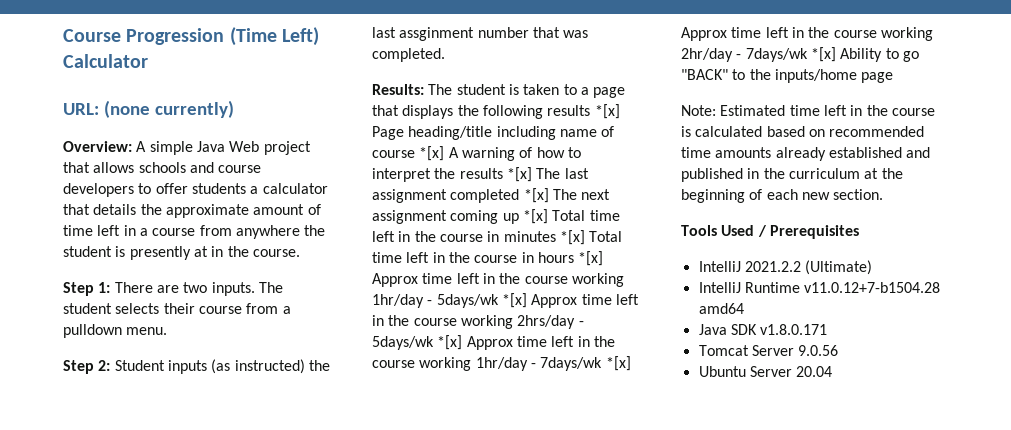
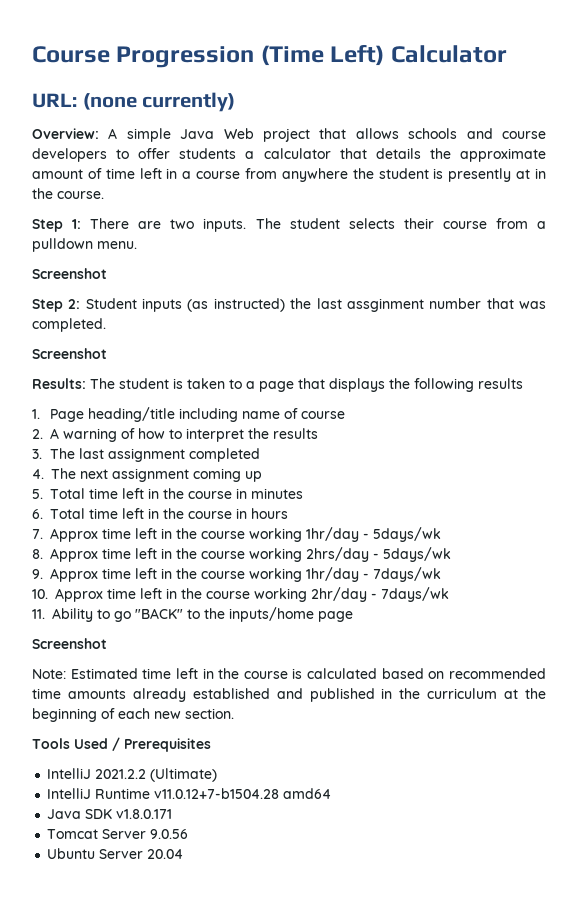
(168, 331) none -> [32,268,107,279] // Screenshot
(445, 55) none -> [32,348,107,359] // Screenshot
[594,104,620,119] *[x] -> [32,409,40,419] // 1.
[419,146,445,161] *[x] -> [32,429,43,439] // 2.
[506,167,532,182] *[x] -> [32,449,42,459] // 3.
[523,188,549,203] *[x] -> [32,469,44,479] // 4.
[522,209,548,224] *[x] -> [32,489,43,499] // 5.
[559,230,585,245] *[x] -> [32,509,43,519] // 6.
[578,251,604,266] *[x] -> [32,529,43,539] // 7.
[501,293,527,308] *[x] -> [32,549,43,559] // 8.
[437,335,463,350] *[x] -> [32,569,43,579] // 9.
[605,356,631,371] *[x] -> [32,589,48,599] // 10.
[810,47,836,62] *[x] -> [32,609,45,619] // 11.
(894, 77) none -> [32,638,107,649] // Screenshot

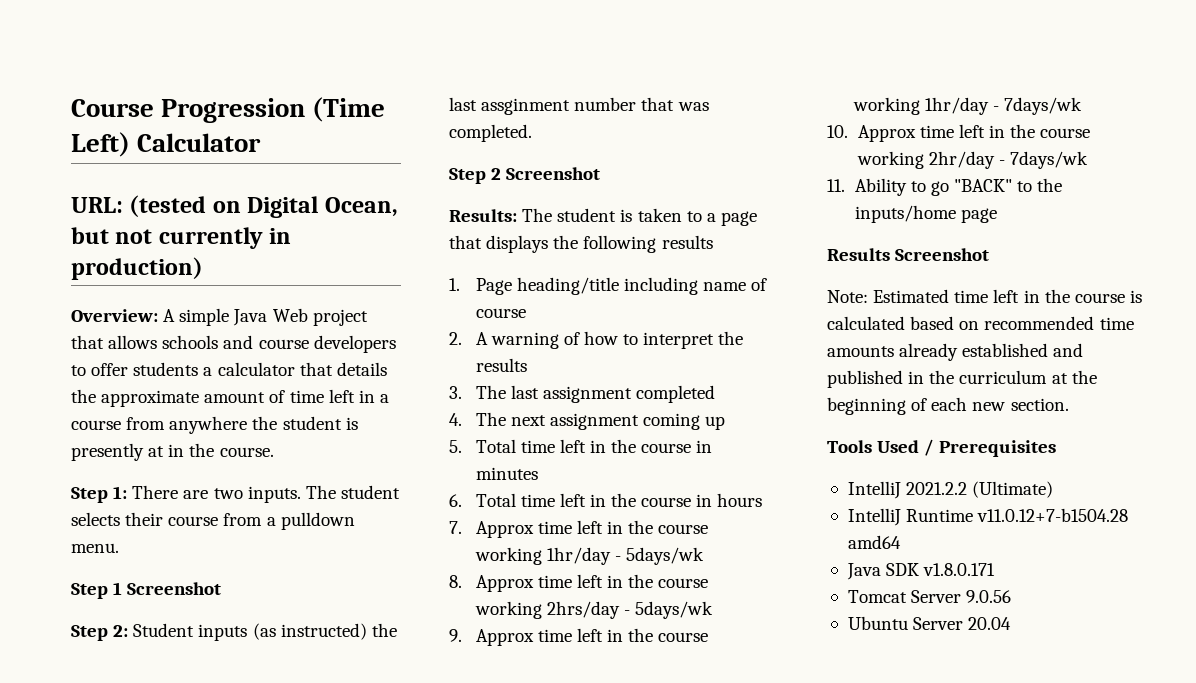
[82,92,236,112] (none currently) -> [129,195,398,218] [71,227,292,249] [71,257,203,280] (tested on Digital Ocean, but not currently in production)
(137, 245) none -> [71,582,123,599] Step 1
(106, 325) none -> [449,168,502,184] Step 2
(353, 616) none -> [827,248,890,261] Results

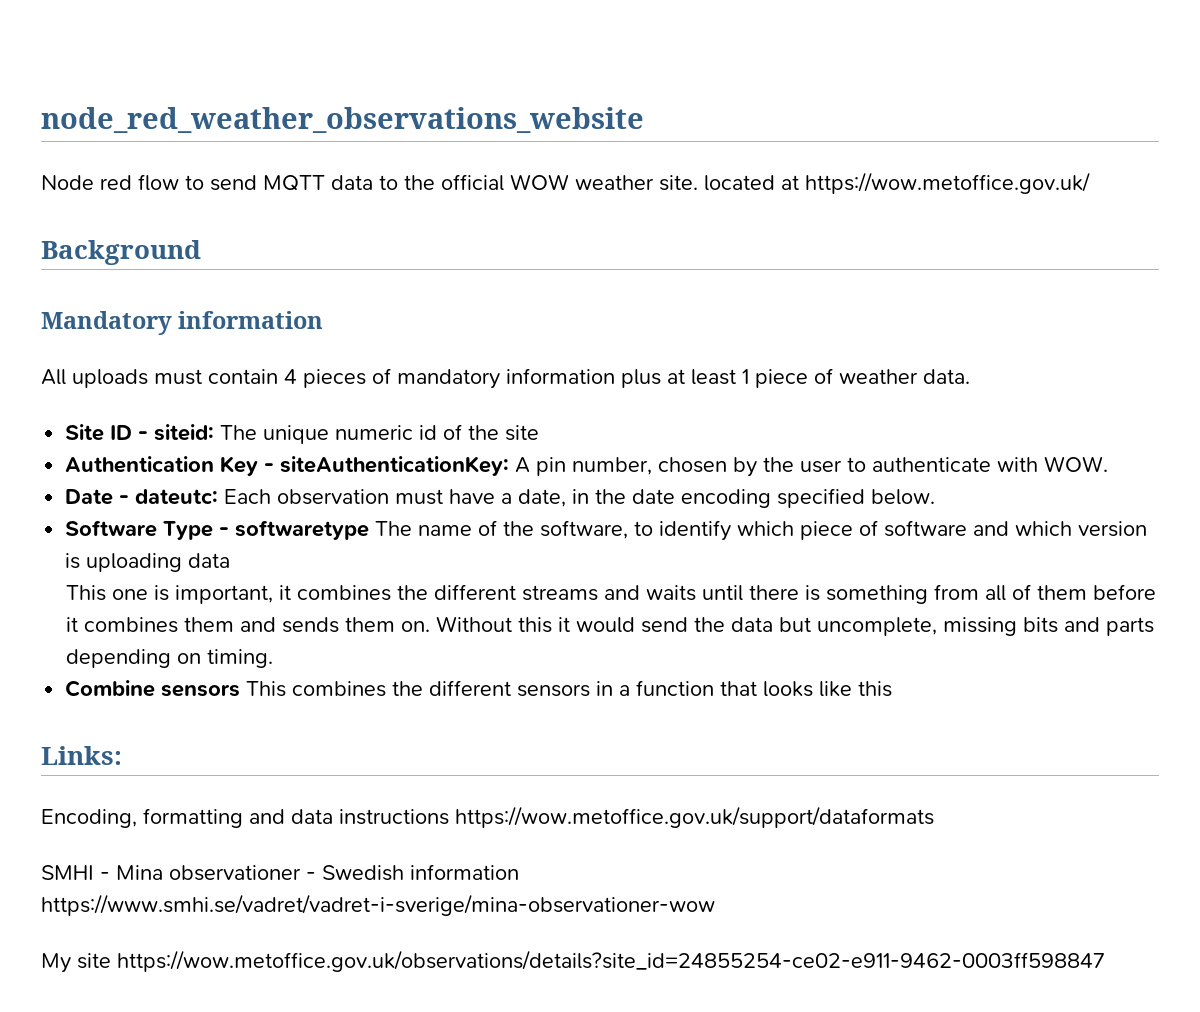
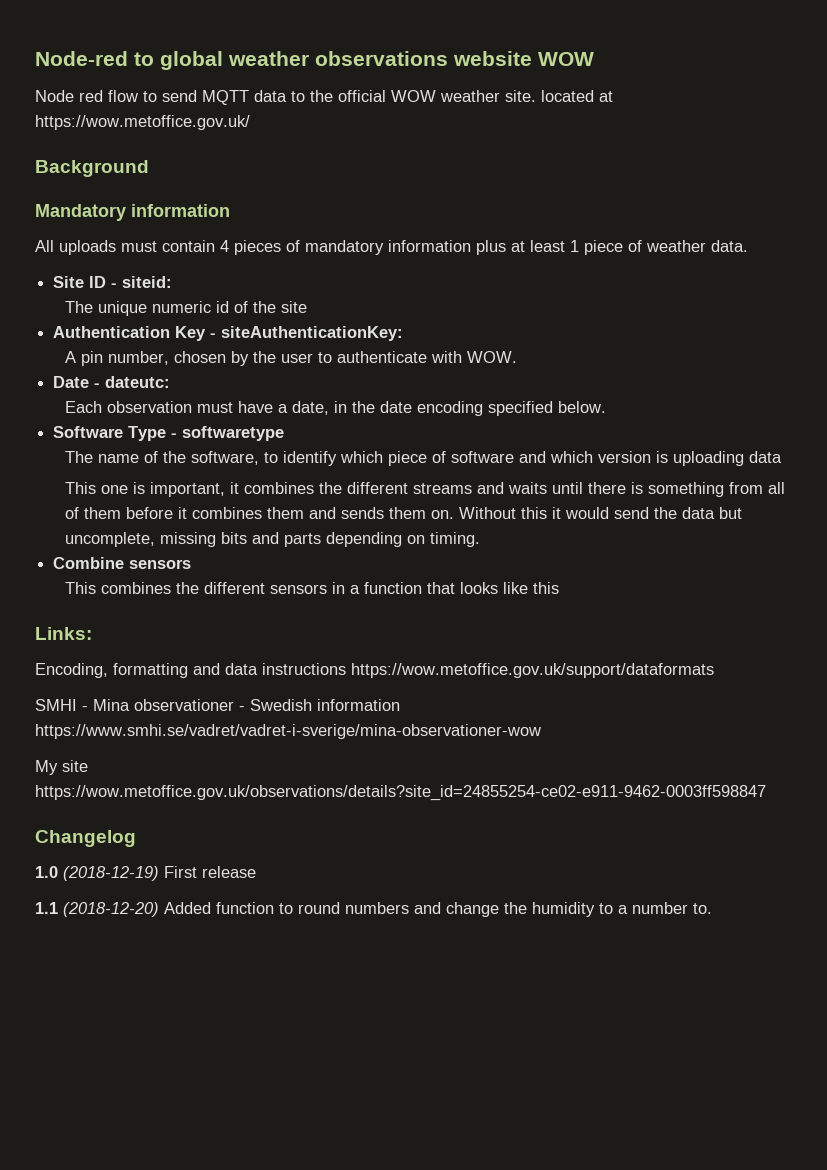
[41,107,644,133] node_red_weather_observations_website -> [35,51,594,70] Node-red to global weather observations website WOW
(215, 432) none -> (173, 282) //
(510, 466) none -> (404, 333) //
(219, 497) none -> (171, 382) //
(370, 530) none -> (285, 433) //
(241, 690) none -> (192, 564) //
(1105, 961) none -> [35,830,136,847] [35,866,256,881] [35,902,712,917] // Changelog // 1.0 (2018-12-19) First release // 1.1 (2018-12-20) Added function to round numbers and change the humidity to a number to.

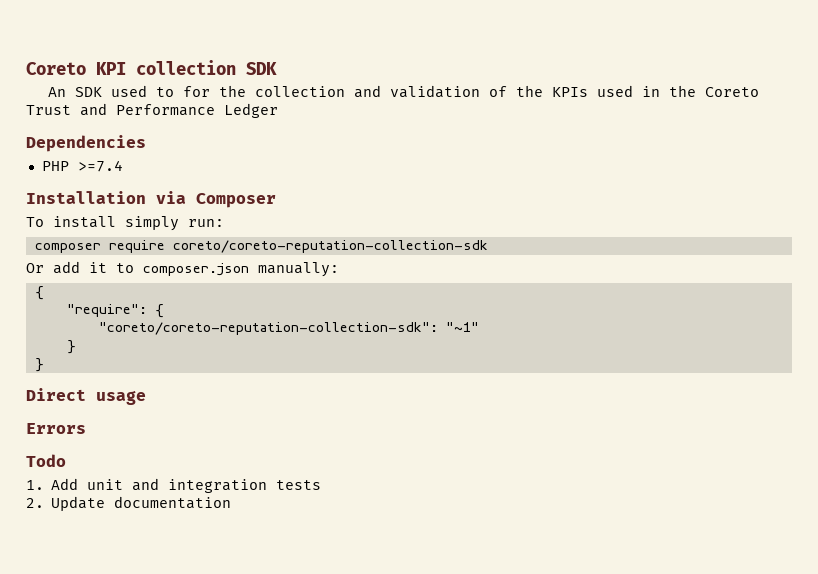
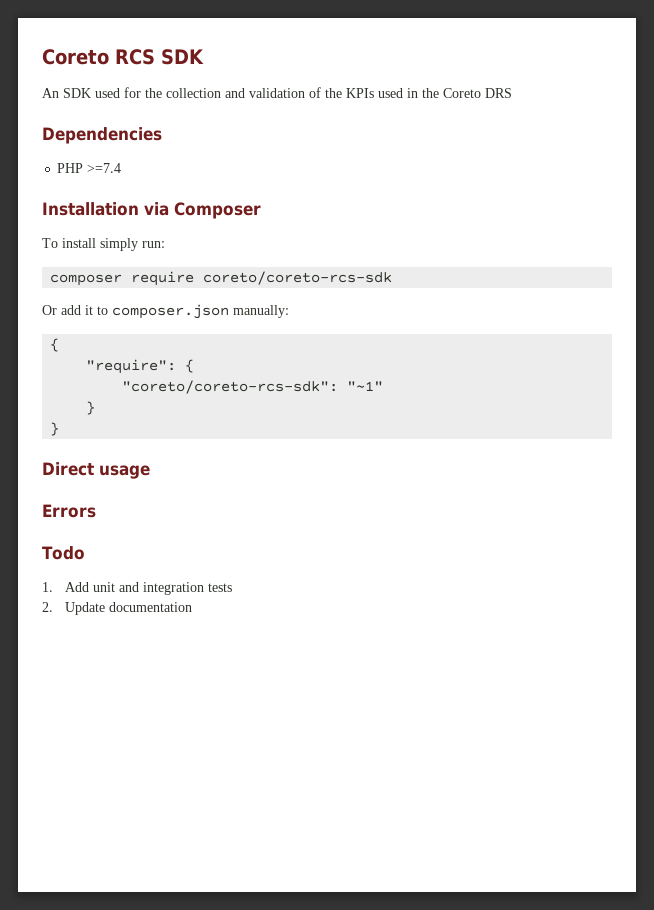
[26,60,236,75] Coreto KPI collection -> [42,49,155,65] Coreto RCS
[156,87,175,97] to -> (120, 93) none
[26,103,278,118] Trust and Performance Ledger -> [485,88,512,98] DRS
[172,240,488,253] coreto/coreto-reputation-collection-sdk -> [203,271,393,285] coreto/coreto-rcs-sdk
[98,322,438,335] "coreto/coreto-reputation-collection-sdk": -> [122,380,339,394] "coreto/coreto-rcs-sdk":

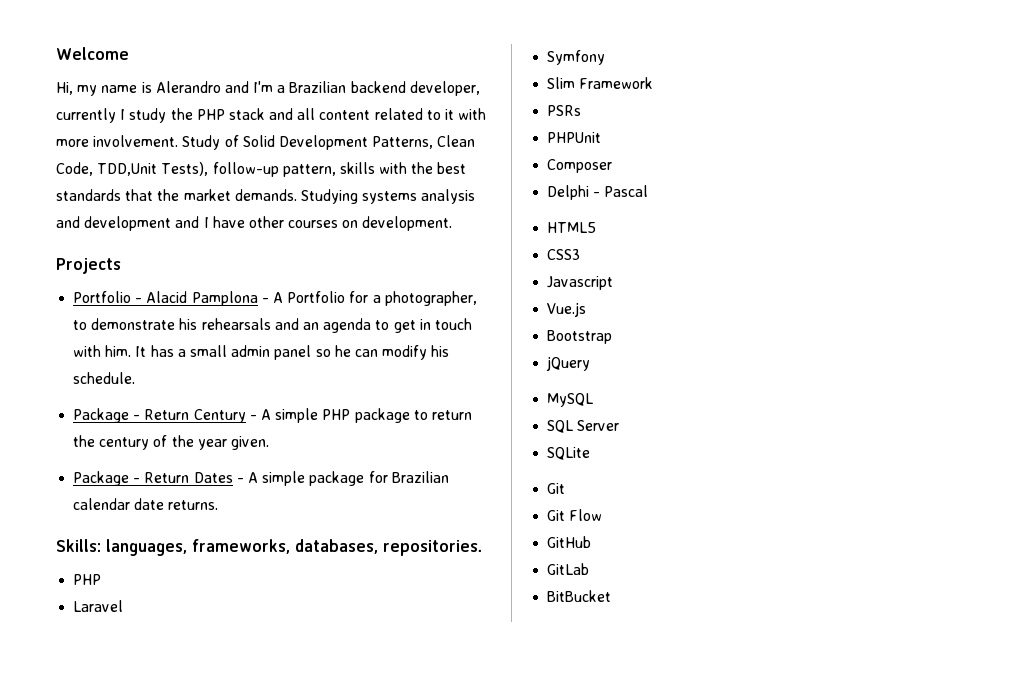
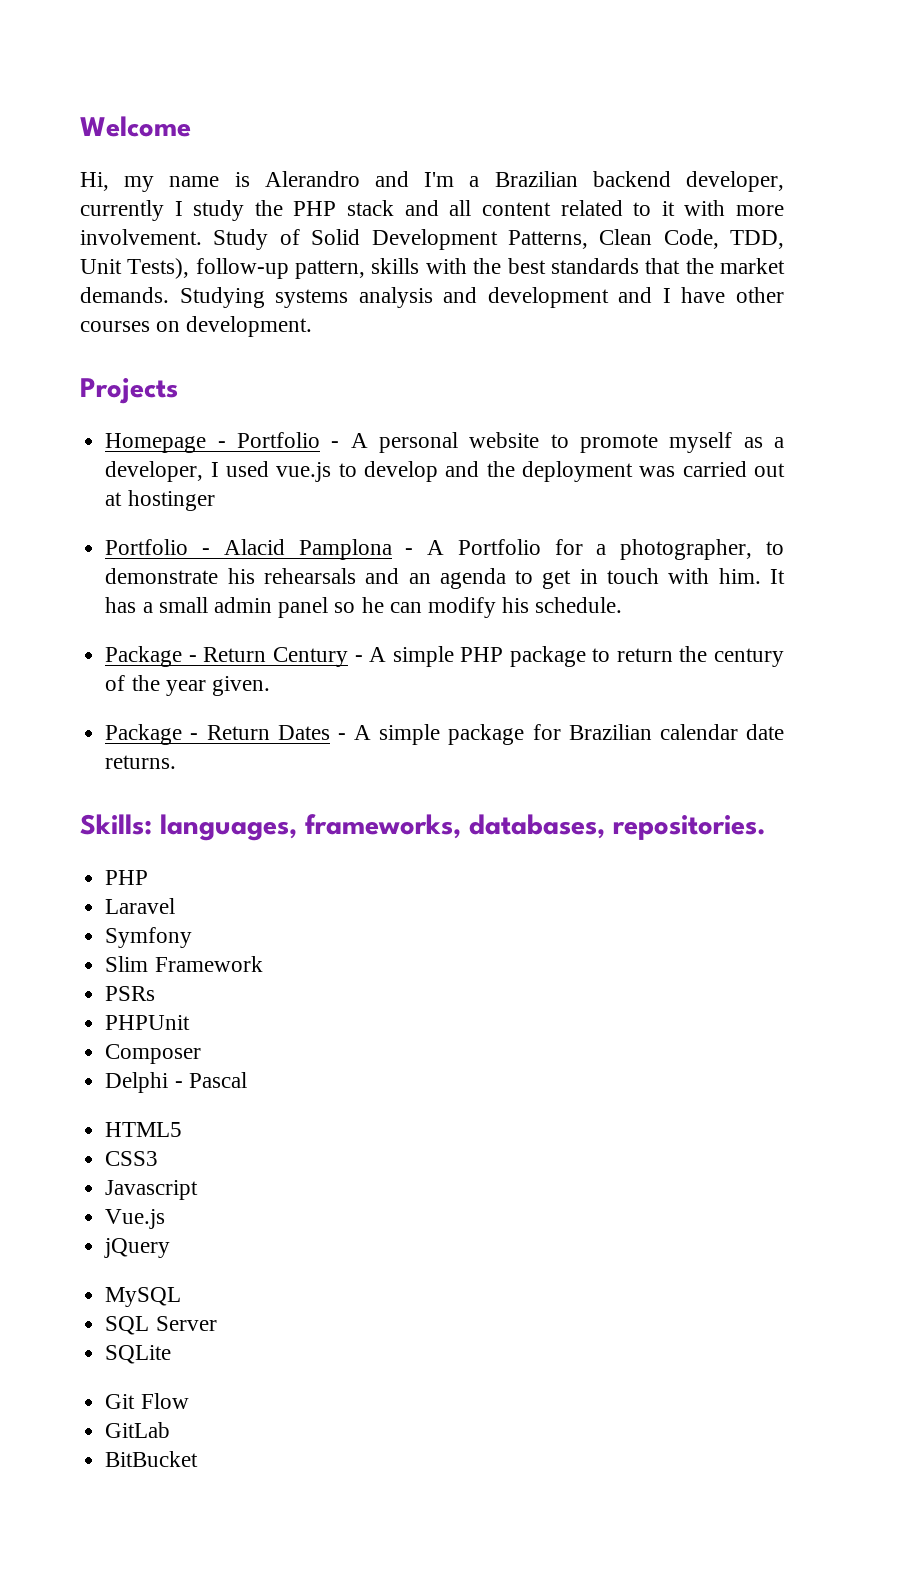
[97,163,158,176] TDD,Unit -> [730,230,784,249] [80,259,122,274] TDD, Unit
(121, 266) none -> [105,432,784,453] [105,461,785,482] [105,490,215,511] // Homepage - Portfolio - A personal website to promote myself as a developer, I used vue.js to develop and the deployment was carried out at hostinger
[547,330,613,344] // Bootstrap -> (166, 1219) none
[547,510,566,521] // Git -> (136, 1401) none
[547,536,592,548] // GitHub -> (189, 1401) none

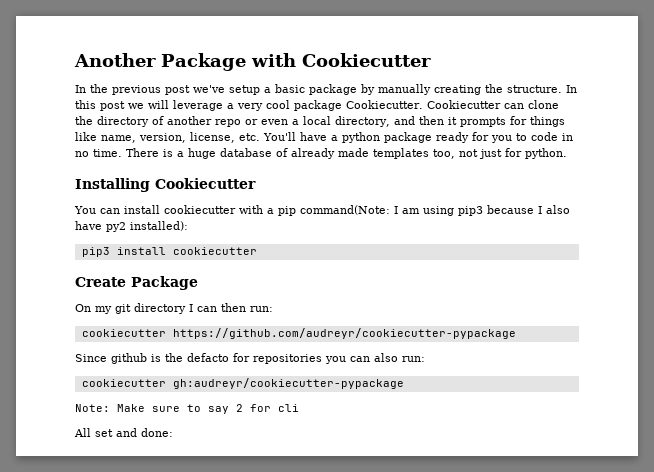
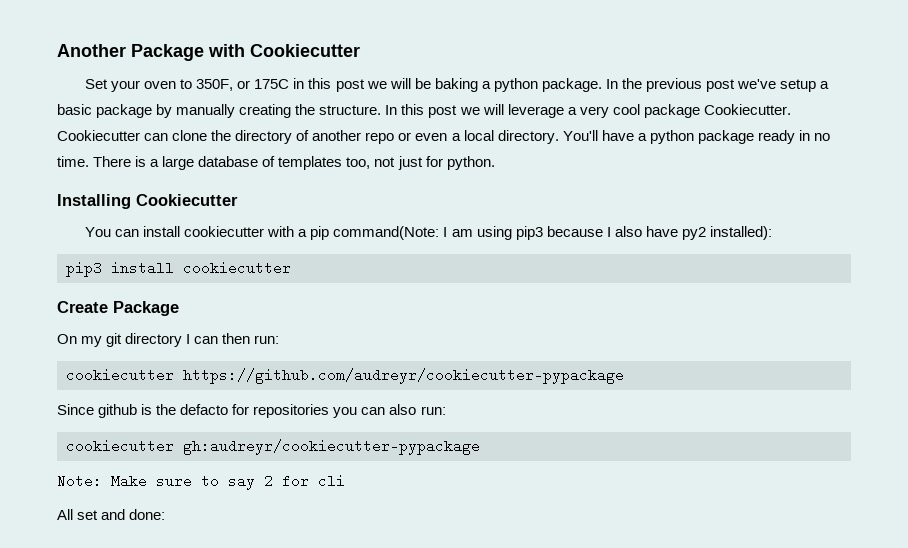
(431, 60) none -> [85,78,602,92] Set your oven to 350F, or 175C in this post we will be baking a python package.
[335,116,565,127] [75,132,260,143] directory, and then it prompts for things like name, version, license, etc. -> [497,130,559,144] directory.
[472,132,558,143] for you to code -> (795, 137) none
[188,148,216,159] huge -> [162,156,195,170] large
[291,148,369,159] already made -> (276, 161) none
• • •
Task brief - Pictures are to be left out; the listing above is otherwise to be copied exactly.

Exercise solution -
(168, 331) none -> [32,268,107,279] // Screenshot
(445, 55) none -> [32,348,107,359] // Screenshot
[594,104,620,119] *[x] -> [32,409,40,419] // 1.
[419,146,445,161] *[x] -> [32,429,43,439] // 2.
[506,167,532,182] *[x] -> [32,449,42,459] // 3.
[523,188,549,203] *[x] -> [32,469,44,479] // 4.
[522,209,548,224] *[x] -> [32,489,43,499] // 5.
[559,230,585,245] *[x] -> [32,509,43,519] // 6.
[578,251,604,266] *[x] -> [32,529,43,539] // 7.
[501,293,527,308] *[x] -> [32,549,43,559] // 8.
[437,335,463,350] *[x] -> [32,569,43,579] // 9.
[605,356,631,371] *[x] -> [32,589,48,599] // 10.
[810,47,836,62] *[x] -> [32,609,45,619] // 11.
(894, 77) none -> [32,638,107,649] // Screenshot

[82,92,236,112] (none currently) -> [129,195,398,218] [71,227,292,249] [71,257,203,280] (tested on Digital Ocean, but not currently in production)
(137, 245) none -> [71,582,123,599] Step 1
(106, 325) none -> [449,168,502,184] Step 2
(353, 616) none -> [827,248,890,261] Results

[41,107,644,133] node_red_weather_observations_website -> [35,51,594,70] Node-red to global weather observations website WOW
(215, 432) none -> (173, 282) //
(510, 466) none -> (404, 333) //
(219, 497) none -> (171, 382) //
(370, 530) none -> (285, 433) //
(241, 690) none -> (192, 564) //
(1105, 961) none -> [35,830,136,847] [35,866,256,881] [35,902,712,917] // Changelog // 1.0 (2018-12-19) First release // 1.1 (2018-12-20) Added function to round numbers and change the humidity to a number to.

[26,60,236,75] Coreto KPI collection -> [42,49,155,65] Coreto RCS
[156,87,175,97] to -> (120, 93) none
[26,103,278,118] Trust and Performance Ledger -> [485,88,512,98] DRS
[172,240,488,253] coreto/coreto-reputation-collection-sdk -> [203,271,393,285] coreto/coreto-rcs-sdk
[98,322,438,335] "coreto/coreto-reputation-collection-sdk": -> [122,380,339,394] "coreto/coreto-rcs-sdk":

[97,163,158,176] TDD,Unit -> [730,230,784,249] [80,259,122,274] TDD, Unit
(121, 266) none -> [105,432,784,453] [105,461,785,482] [105,490,215,511] // Homepage - Portfolio - A personal website to promote myself as a developer, I used vue.js to develop and the deployment was carried out at hostinger
[547,330,613,344] // Bootstrap -> (166, 1219) none
[547,510,566,521] // Git -> (136, 1401) none
[547,536,592,548] // GitHub -> (189, 1401) none

(431, 60) none -> [85,78,602,92] Set your oven to 350F, or 175C in this post we will be baking a python package.
[335,116,565,127] [75,132,260,143] directory, and then it prompts for things like name, version, license, etc. -> [497,130,559,144] directory.
[472,132,558,143] for you to code -> (795, 137) none
[188,148,216,159] huge -> [162,156,195,170] large
[291,148,369,159] already made -> (276, 161) none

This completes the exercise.